- Asuti Location in West Bengal Asuti Location in India
- Coordinates: 22°27′26″N 88°14′51″E﻿ / ﻿22.4571°N 88.2475°E
- Country: India
- State: West Bengal
- District: South 24 Parganas
- CD block: Thakurpukur Maheshtala

Area
- • Total: 1.68 km^{2} (0.65 sq mi)
- Elevation: 9 m (30 ft)

Population (2011)
- • Total: 6,272
- • Density: 3,730/km^{2} (9,670/sq mi)

Languages
- • Official: Bengali
- • Additional official: English
- Time zone: UTC+5:30 (IST)
- PIN: 700141
- Telephone code: +91 33
- Vehicle registration: WB-19 to WB-22, WB-95 to WB-99
- Lok Sabha constituency: Diamond Harbour
- Vidhan Sabha constituency: Bishnupur (SC)
- Website: www.s24pgs.gov.in

= Asuti =

Asuti is a census town and a gram panchayat within the jurisdiction of the Maheshtala police station in the Thakurpukur Maheshtala CD block in the Alipore Sadar subdivision of the South 24 Parganas district in the Indian state of West Bengal.

==Geography==

===Area overview===
Alipore Sadar subdivision is the most urbanized part of the South 24 Parganas district. 59.85% of the population lives in the urban areas and 40.15% lives in the rural areas. In the northern portion of the subdivision (shown in the map alongside) there are 21 census towns. The entire district is situated in the Ganges Delta and the subdivision, on the east bank of the Hooghly River, is an alluvial stretch, with industrial development.

Note: The map alongside presents some of the notable locations in the subdivision. All places marked in the map are linked in the larger full screen map.

===Location===
Asuti is located at . It has an average elevation of 9 m.

Rameswarpur, Chata Kalikapur, Ganye Gangadharpur and Asuti form a cluster of census towns on the southern side of Maheshtala, as per the map of Thakurpukur Maheshtala CD block on page 153 of the District Census Handbook 2011 for the South 24 Parganas.

==Demographics==
According to the 2011 Census of India, Asuti had a total population of 6,272, of which 3,242 (52%) were males and 3,030 (48%) were females.
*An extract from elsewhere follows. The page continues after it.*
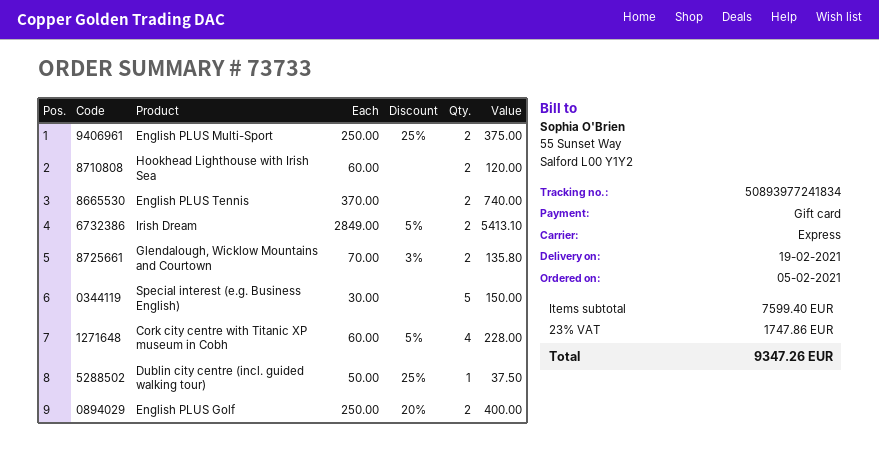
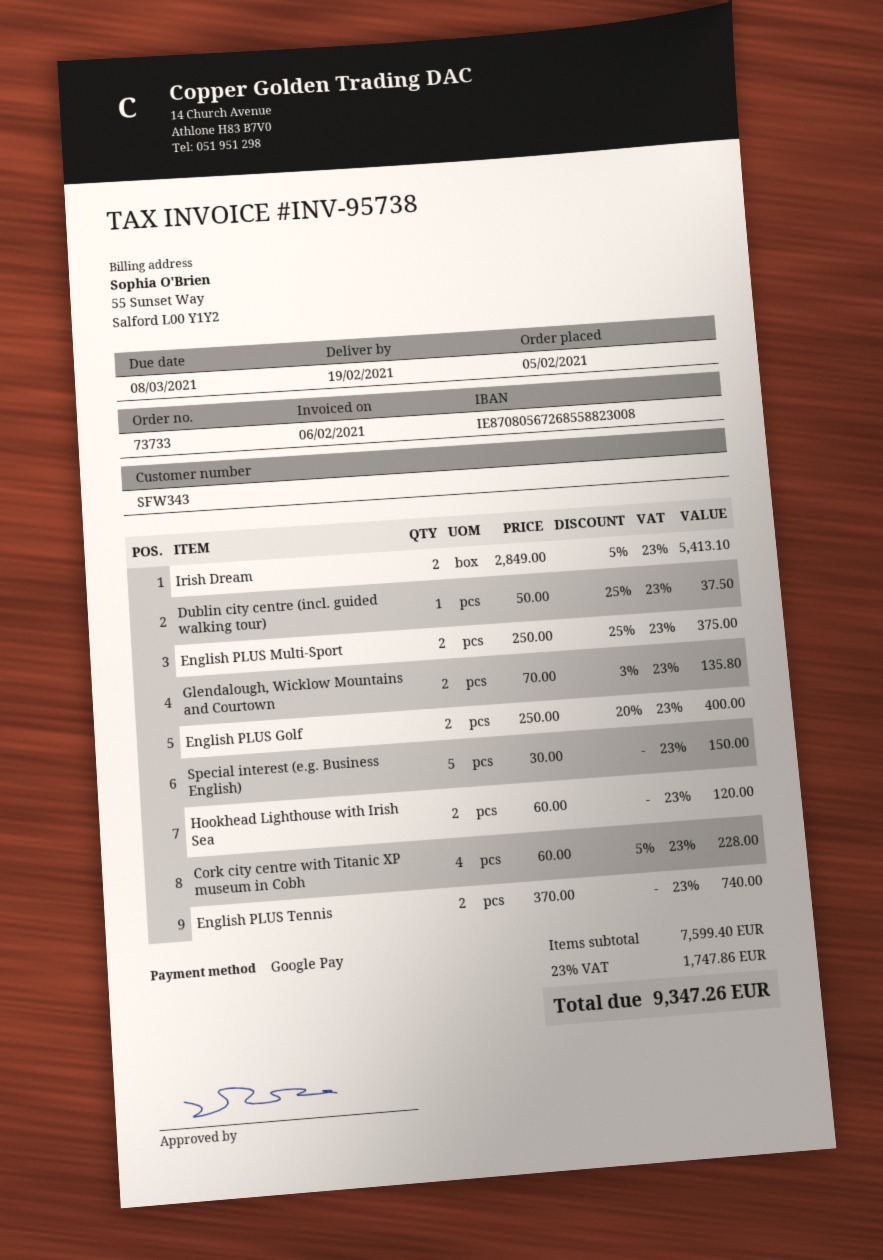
payment method: gift card -> Google Pay

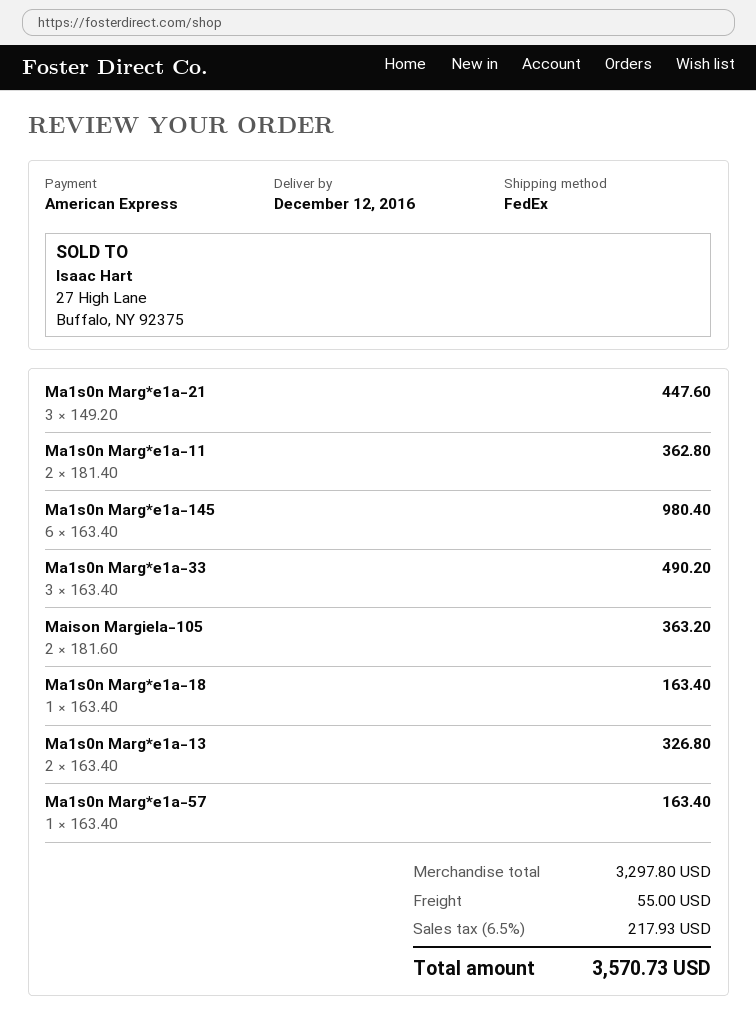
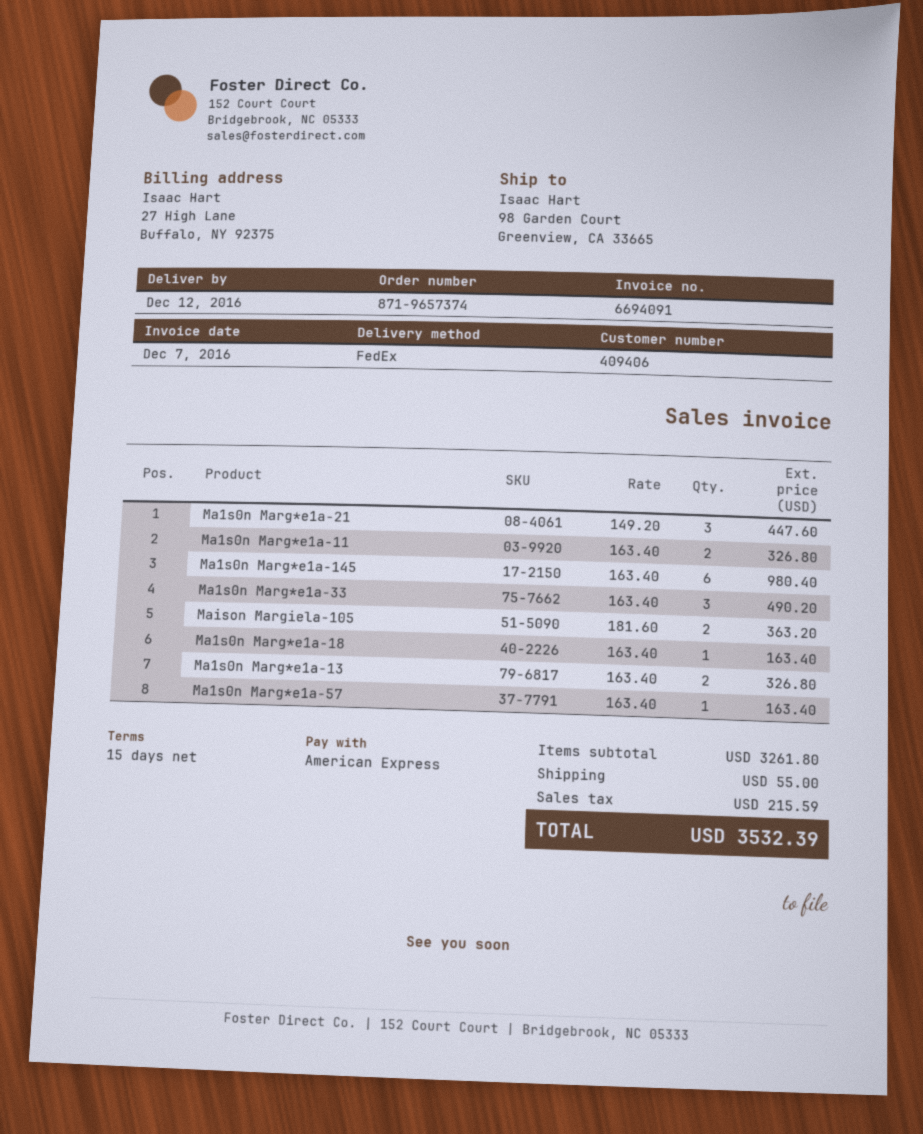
Ma1s0n Marg*e1a-11: 2 x 181.40 = 362.80 -> 2 x 163.40 = 326.80
subtotal: 3297.80 -> 3261.80
tax: 217.93 -> 215.59
total: 3570.73 -> 3532.39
There were 664 persons in the age range of 0 to 6 years. The total number of literate persons in Asuti was 4,719 (84.15% of the population over 6 years).

==Infrastructure==
According to the District Census Handbook 2011, Asuti covered an area of 1.6765 km^{2}. Nangi railway station, 5.5 km away. Among the civic amenities it had 7.5 km of roads with open drains. The source of protected water supply was borewell tank and overhead tank. It had 1,430 domestic electric connections and 30 road lights. Among the medical facilities it had were a hospital 3 km away, a nursing home 1 km away and 5 medicine shops. Among the educational facilities it had were 5 primary schools, 1 middle school, 1 secondary school, the nearest senior secondary school was at Ganney close by and the nearest general degree college was at Sarsuna 4 km away. Among the social, recreational and cultural facilities, the nearest public library and reading room were at Jot Shibrampur 3.5 km away.

==Transport==
A short stretch of local roads link Asuti to the Budge Budge Trunk Road.

Nangi railway station is located nearby.

==Education==
Ashuti Netaji High School is a Bengali-medium coeducational institution established in 1960. It has facilities for teaching from class v to class XII.

==Healthcare==
Sarsuna Block Primary Health Centre, with 15 beds, at Sarsuna, is the major government medical facility in the Thakurpukur Maheshtala CD block.